Inversion interpretation of the mise-a-la-masse data; Denryu den`i ho data no inversion kaiseki
A program was developed for the inversion interpretation of the mise-a-la-masse data, and was applied to a numerical model experiment and to the study of data obtained by actual probing. For the development of this program, a program was used that calculated by finite difference approximation the potential produced by a linear current source, and studies were made through forward interpretation, inversion interpretation of the acquired apparent resistivity data, comparison with the true solution, accuracy and tendency, and the limitations. In the simulation of a horizontal 2-layer model, the parametric value after 20 repetitions converged with deviation of 1% or lower.
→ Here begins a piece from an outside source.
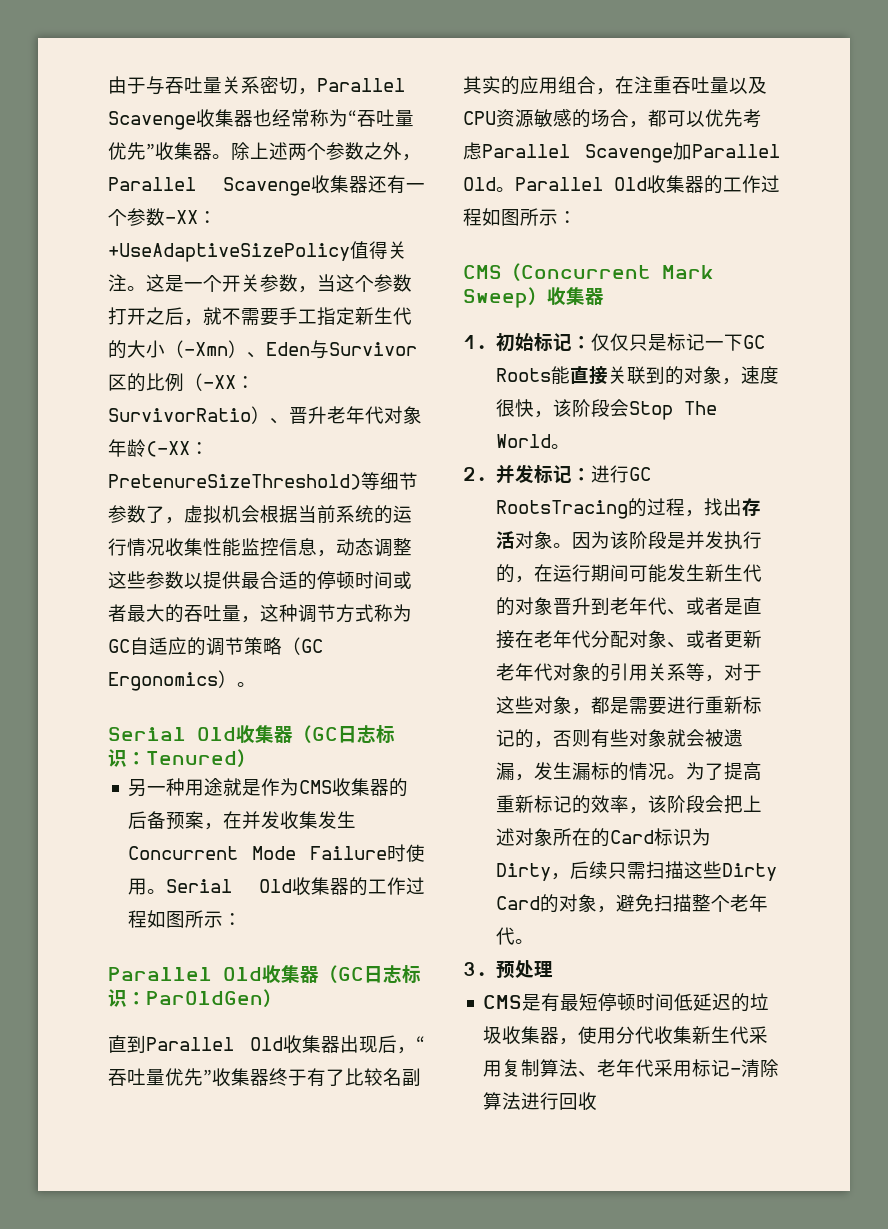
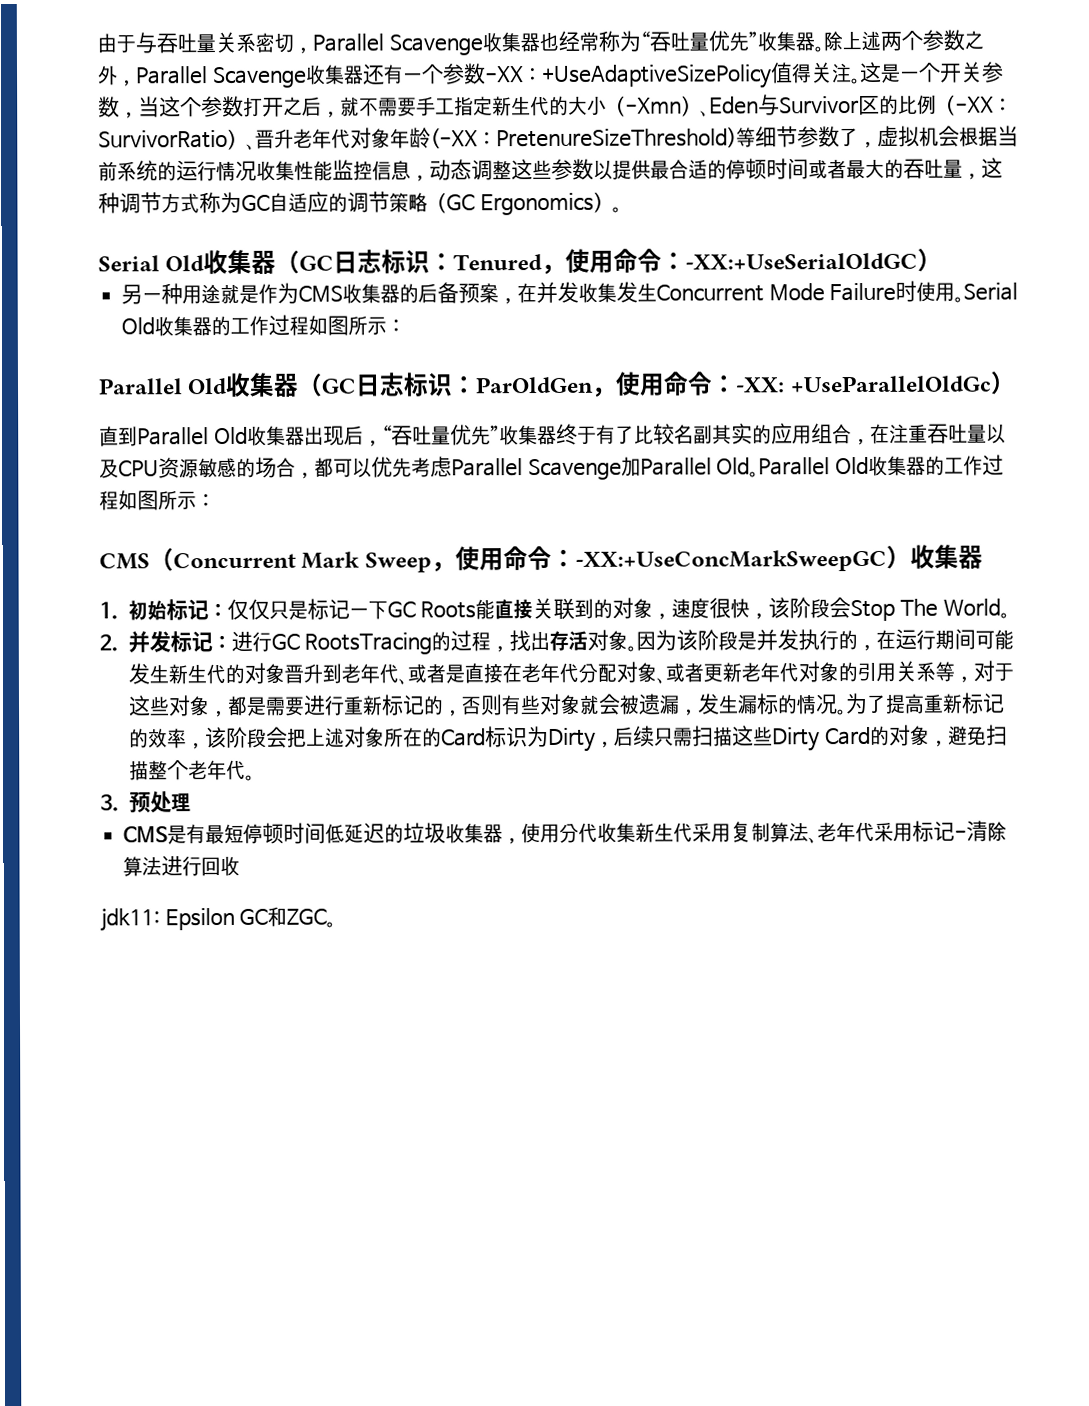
(237, 758) none -> [541,248,919,275] ，使用命令：-XX:+UseSerialOldGC
(263, 998) none -> [592,371,992,397] ，使用命令：-XX: +UseParallelOldGc
(528, 298) none -> [430,545,887,572] ，使用命令：-XX:+UseConcMarkSweepGC
(598, 1101) none -> [100,906,337,932] // jdk11: Epsilon GC和ZGC。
This program was applied to the data from probing the Hatchobara district, Oita Prefecture, using a model wherein the target area was divided into 5 from east to west, and into 2 in the direction of depth. The result suggested that there was a large-scale low-resistivity body deep in the ground in the southeastern part of the investigated area. Furthermore, there was a spot detected in the direction of east-northeast that suggested an electric structure continuous in the direction of depth and a fault-like structure discontinuous in the transverse direction. 7 refs., 9 figs.